Index location for multiple servers

cpjolicoeur · December 7, 2006, 5:11pm

I have a rails app that is going to be deployed across several servers.

In my understanding of acts_as_ferret, the index files are kept in the
index folder in the root of the rails app. This won’t work for multiple
servers, of course, since all the servers will have their own directory
tree.

How are people using ferret for apps deployed on multiple servers?
Could I run the index files through the database much like I do with
session info to prevent this problem? Or is there a completely
different work around that I am just not thinking of?

cpjolicoeur · December 7, 2006, 5:25pm

On 07.12.2006, at 17:11, Craig J. wrote:

How are people using ferret for apps deployed on multiple servers?
Could I run the index files through the database much like I do with
session info to prevent this problem? Or is there a completely
different work around that I am just not thinking of?

I haven’t done this myself yet, but I think the best approach is to
employ an index server. The Ferret index is kept on one machine which
runs a DRb service. The other servers do not talk directly to Ferret
but to the index server which performs the indexing/searching and
returns the results as Ruby objects to the clients.

I suppose this fit’s best into Rails’ share-nothing approach to scaling.

–
Andy

cpjolicoeur · December 7, 2006, 5:59pm

Hey …

How are people using ferret for apps deployed on multiple servers?
Could I run the index files through the database much like I do with
session info to prevent this problem? Or is there a completely
different work around that I am just not thinking of?

I haven’t done this myself yet, but I think the best approach is to
employ an index server. The Ferret index is kept on one machine which
runs a DRb service. The other servers do not talk directly to Ferret
but to the index server which performs the indexing/searching and
returns the results as Ruby objects to the clients.

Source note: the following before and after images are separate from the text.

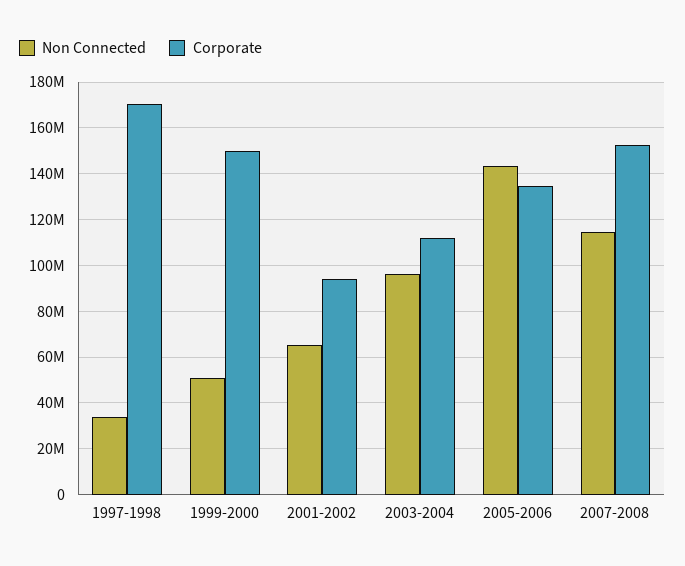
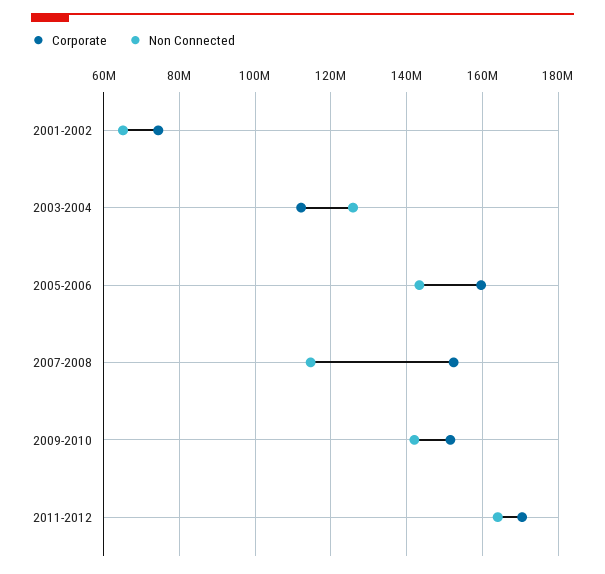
Non Connected, 1997-1998: 35000000 -> none
Corporate, 1997-1998: 170000000 -> none
Non Connected, 1999-2000: 50000000 -> none
Corporate, 1999-2000: 150000000 -> none
Corporate, 2001-2002: 95000000 -> 74000000
Non Connected, 2003-2004: 95000000 -> 126000000
Corporate, 2005-2006: 135000000 -> 160000000
Corporate, 2009-2010: none -> 152000000
Non Connected, 2009-2010: none -> 142000000
Corporate, 2011-2012: none -> 170000000
Non Connected, 2011-2012: none -> 164000000

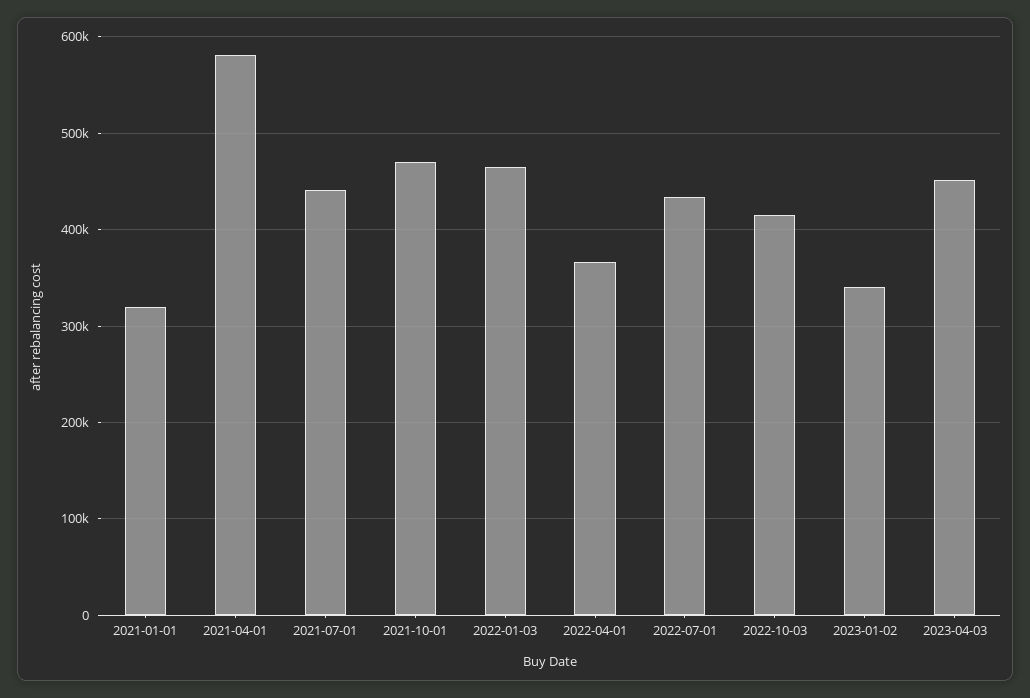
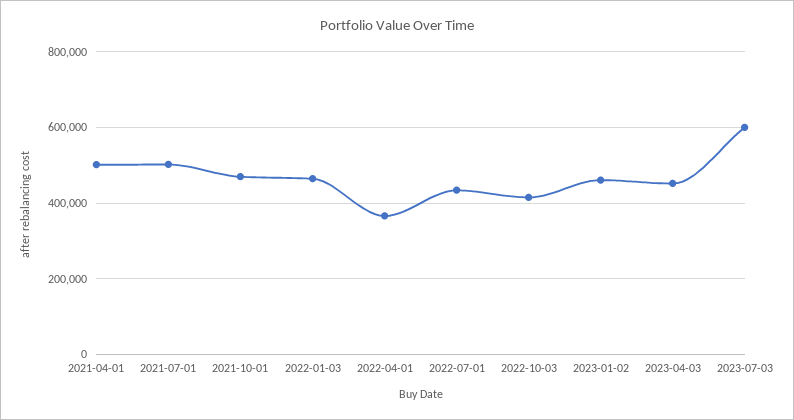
2021-01-01: 320000 -> none
2021-04-01: 580000 -> 500000
2021-07-01: 440000 -> 500000
2023-01-02: 340000 -> 460000
2023-07-03: none -> 600000

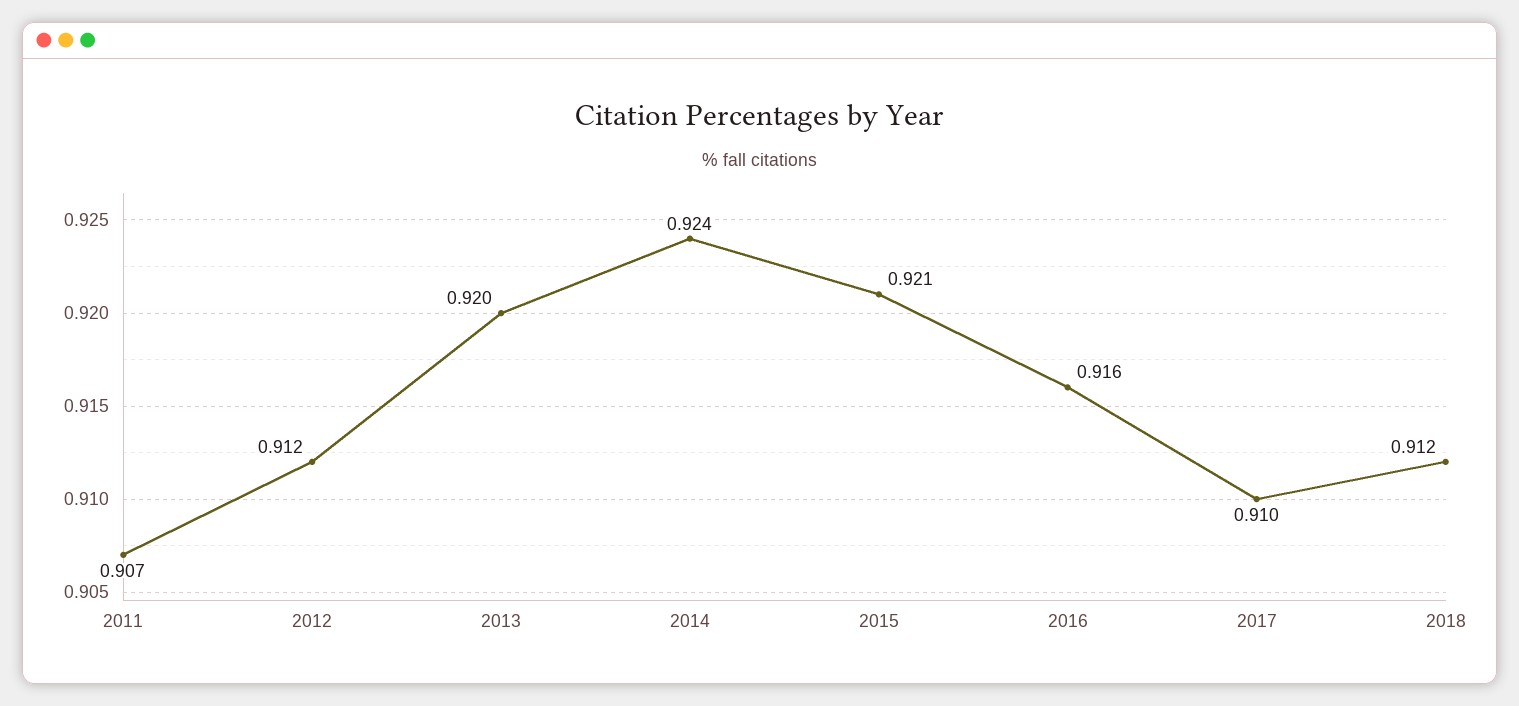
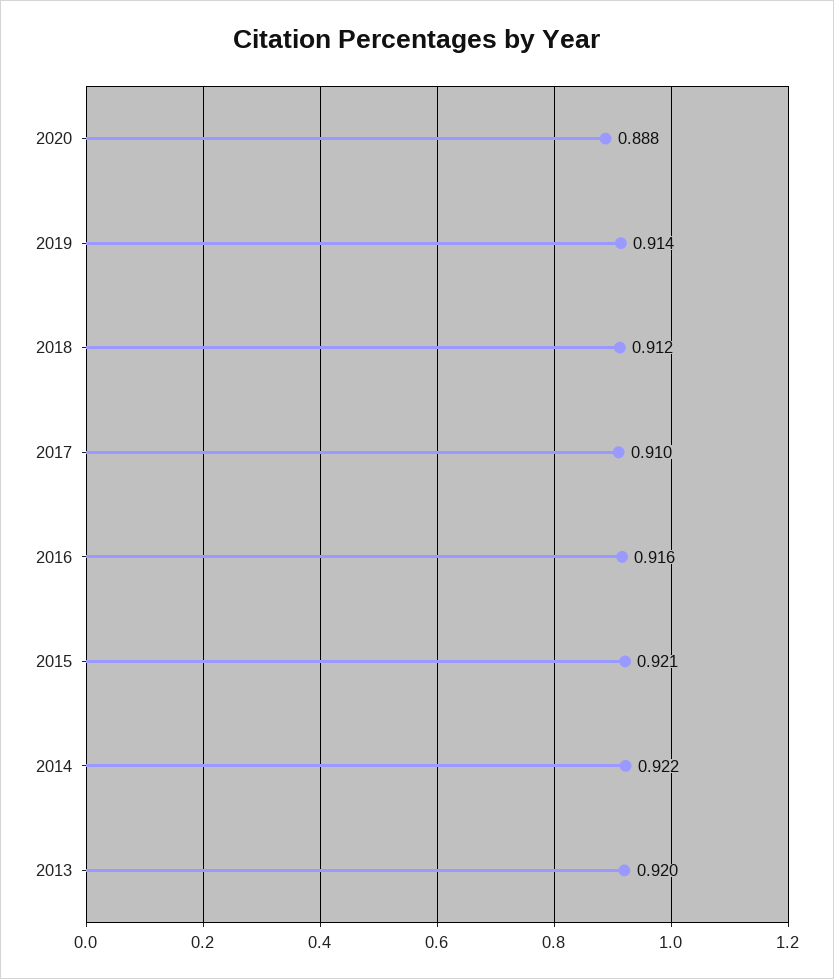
2011: 0.907 -> none
2012: 0.912 -> none
2014: 0.924 -> 0.922
2020: none -> 0.888
2019: none -> 0.914

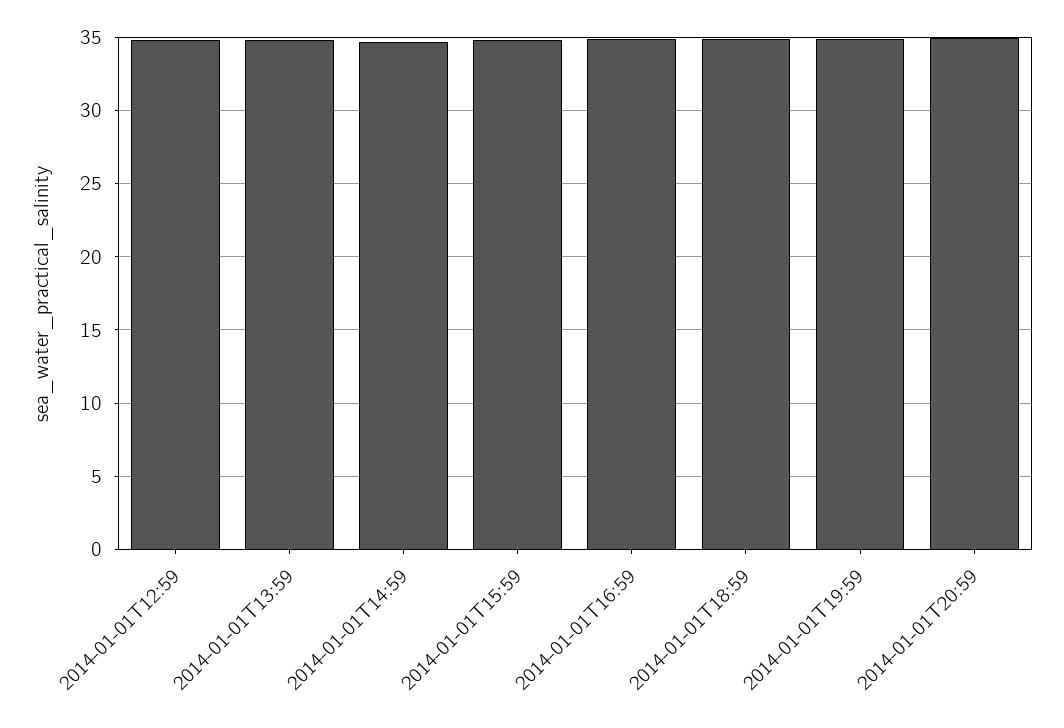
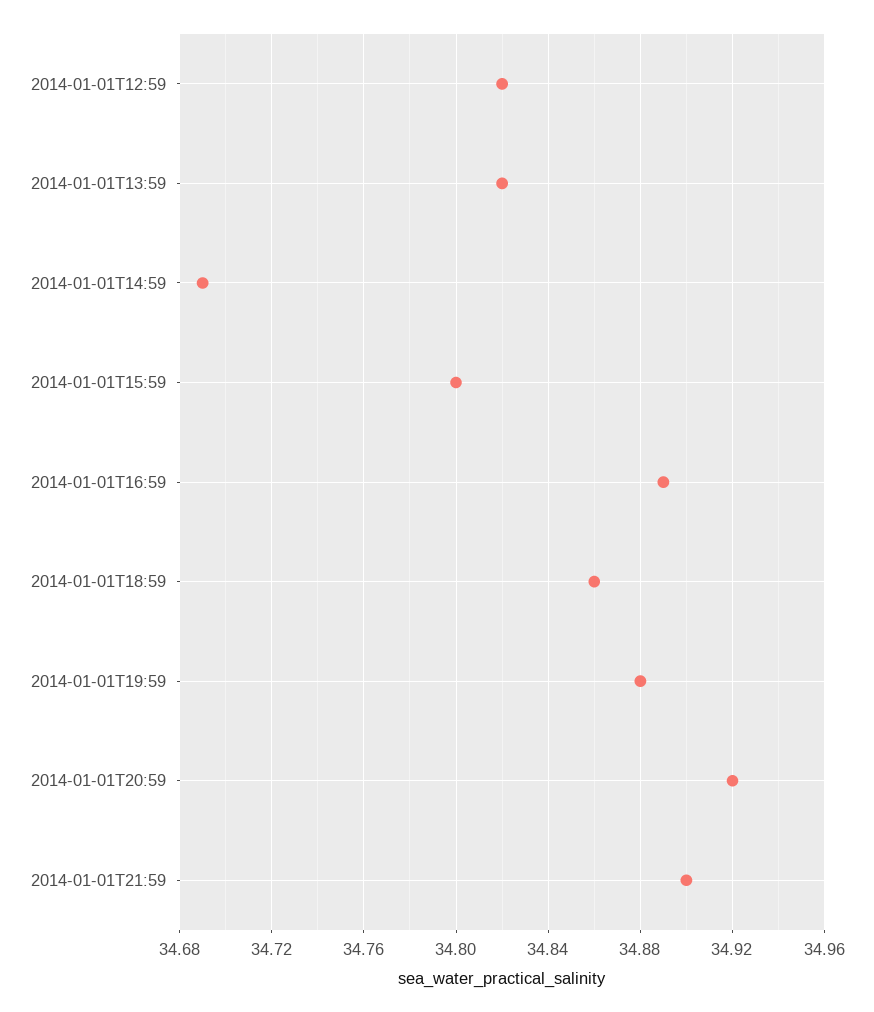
2014-01-01T21:59: none -> 34.9

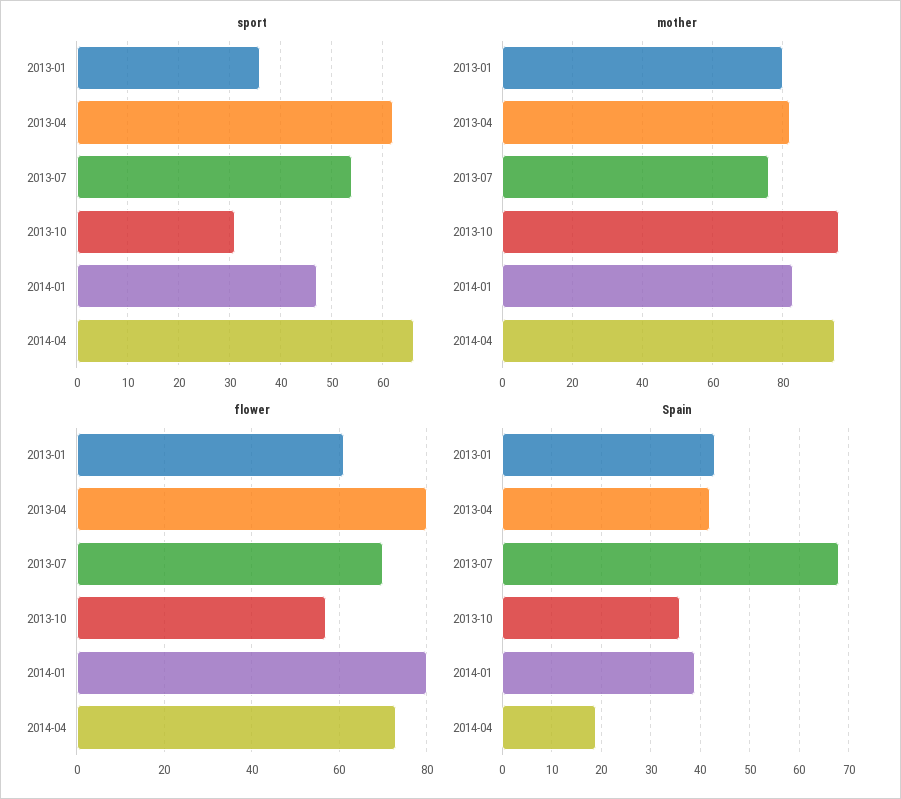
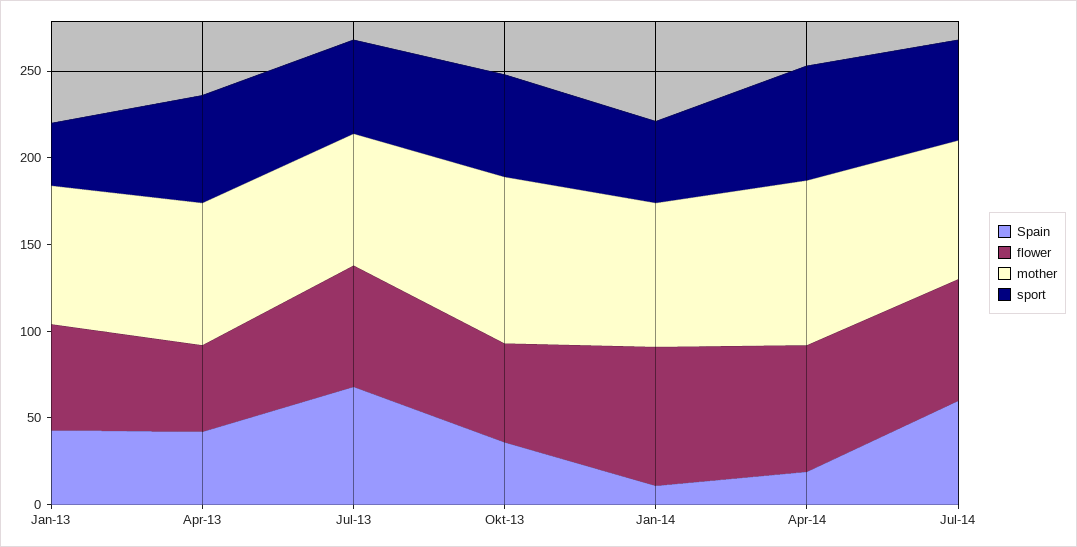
sport, 2013-10: 30 -> 60
flower, 2013-04: 80 -> 50
Spain, 2014-01: 40 -> 10
Spain, Jul-14: none -> 60
flower, Jul-14: none -> 70
mother, Jul-14: none -> 80
sport, Jul-14: none -> 60

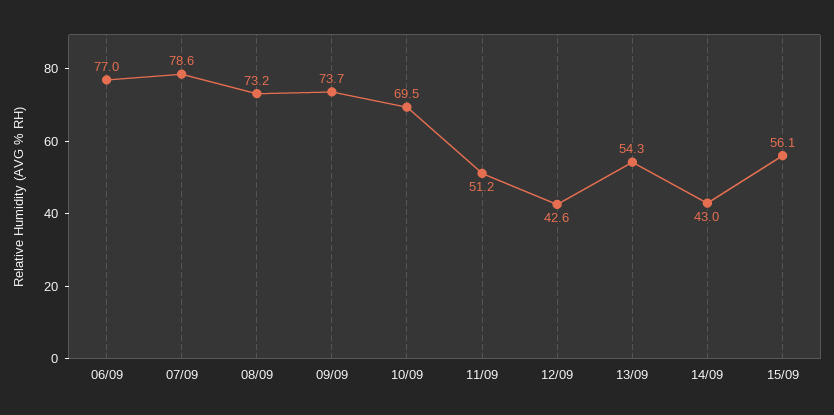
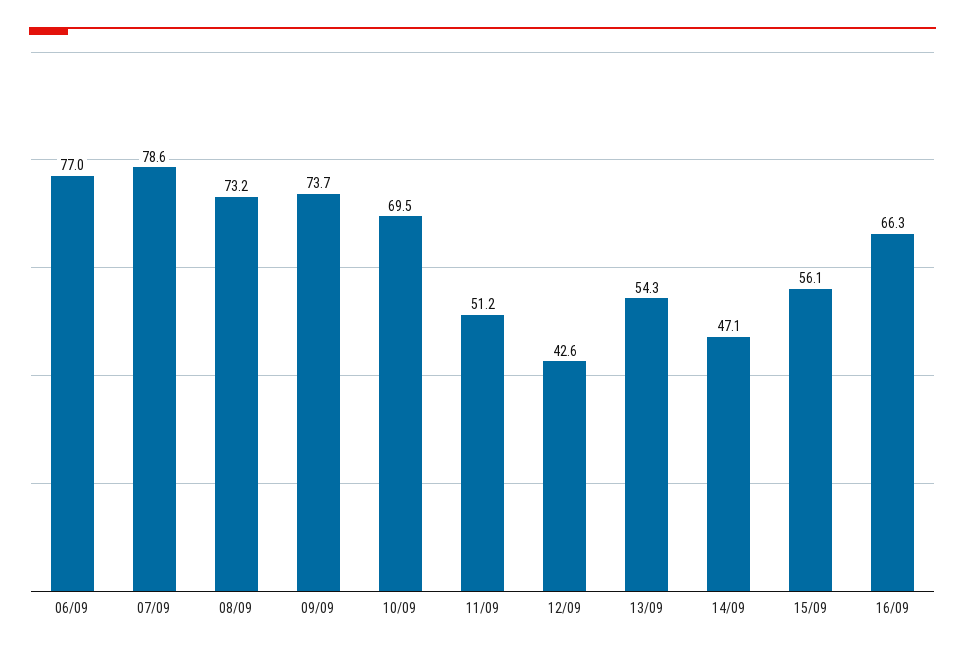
14/09: 43 -> 47.1
16/09: none -> 66.3

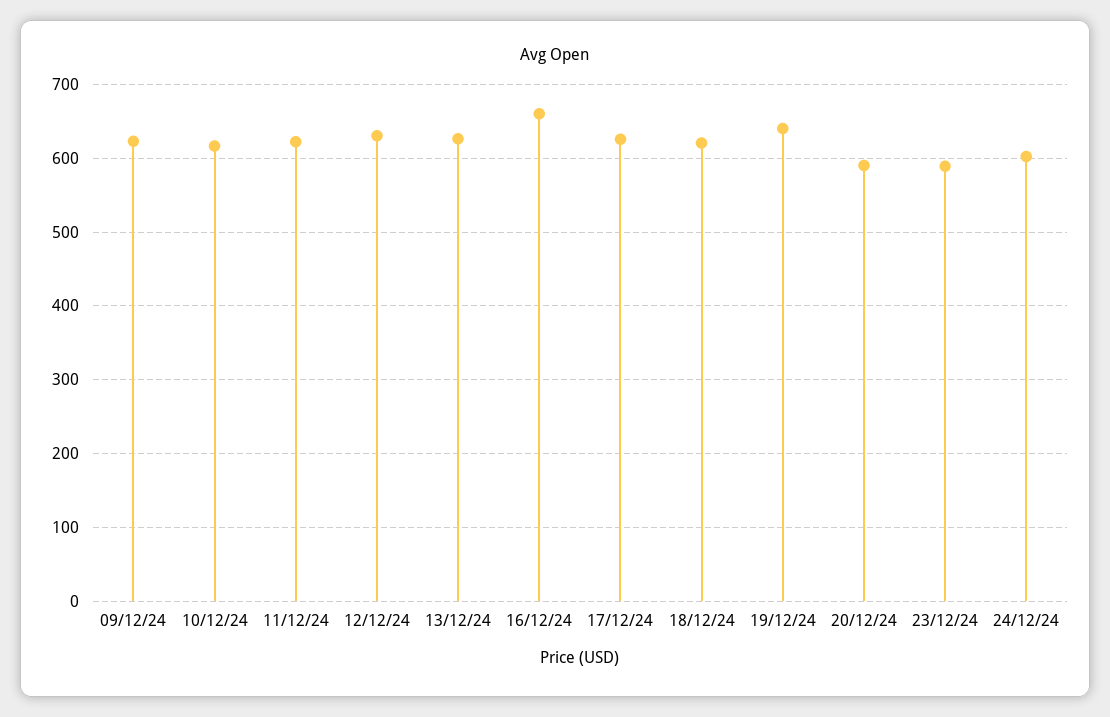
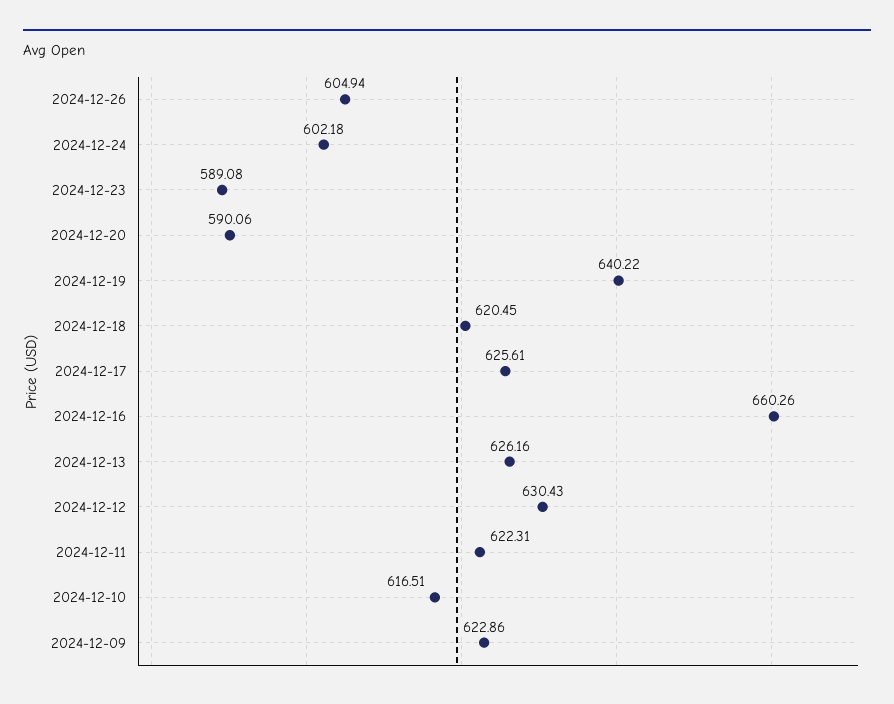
2024-12-26: none -> 604.94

actually that’s the only way to do it… you will run into severe
problems
if you want to modify the index from different severs on a shared
filesystem… at least with the current version of ferret.

dave wanted to include support for a indexing server in ferret, having
some sort of backgroundRb-alike mechanism, where you fire your indexing
requests to a remote process/server/whatever …

Actually Jens and I will discuss this topic on Saturday, if we find a
solution, we’ll let you and the list know…

Ben

cpjolicoeur · December 7, 2006, 6:19pm

Craig J. wrote:

I have a rails app that is going to be deployed across several servers.

In my understanding of acts_as_ferret, the index files are kept in the
index folder in the root of the rails app. This won’t work for multiple
servers, of course, since all the servers will have their own directory
tree.

How are people using ferret for apps deployed on multiple servers?
Could I run the index files through the database much like I do with
session info to prevent this problem? Or is there a completely
different work around that I am just not thinking of?

As others have already mentioned, you need to make sure the index writer
is a singleton instance with all other servers as clients.

It is a fun problem if you want to write it yourself and are familiar
with
DRb (quick to learn) and threading/locking issues.

However if you don’t want to spend the time to do that yourself I would
highly
suggest looking into the Searchable plugin which uses Ferret or Solr as
search backends. It integrates nicely into your models using
ActiveRecord
hooks - much like aaf.

The key feature in your case is that it also provides a DRb backend
which you can turn on by a simple config switch, allowing you to
have a central indexing server. more about this plugin at RubyForge:

http://searchable.rubyforge.org/

It has been mentioned once before on this list but I think it deserves
more exposure - especially as more people try to use Ferret for larger
projects which require a multiple-server deployment. My company wrote
our own DRb ferret implementation in house – but that was before I saw
the Searchable rails plugin

Good Luck,
-damian

cpjolicoeur · December 7, 2006, 6:29pm

damian wrote:

However if you don’t want to spend the time to do that yourself I would
highly
suggest looking into the Searchable plugin which uses Ferret or Solr as
search backends. It integrates nicely into your models using
ActiveRecord
hooks - much like aaf.

The key feature in your case is that it also provides a DRb backend
which you can turn on by a simple config switch, allowing you to
have a central indexing server. more about this plugin at RubyForge:

http://searchable.rubyforge.org/

It has been mentioned once before on this list but I think it deserves
more exposure - especially as more people try to use Ferret for larger
projects which require a multiple-server deployment. My company wrote
our own DRb ferret implementation in house – but that was before I saw
the Searchable rails plugin

Good Luck,
-damian

Thanks Damian,

I’m going to download and test out the searchable plugin. It seems as
if it should be able to handle what I need, and if it does, you are
right; it deserves more exposure. I had never heard of it before.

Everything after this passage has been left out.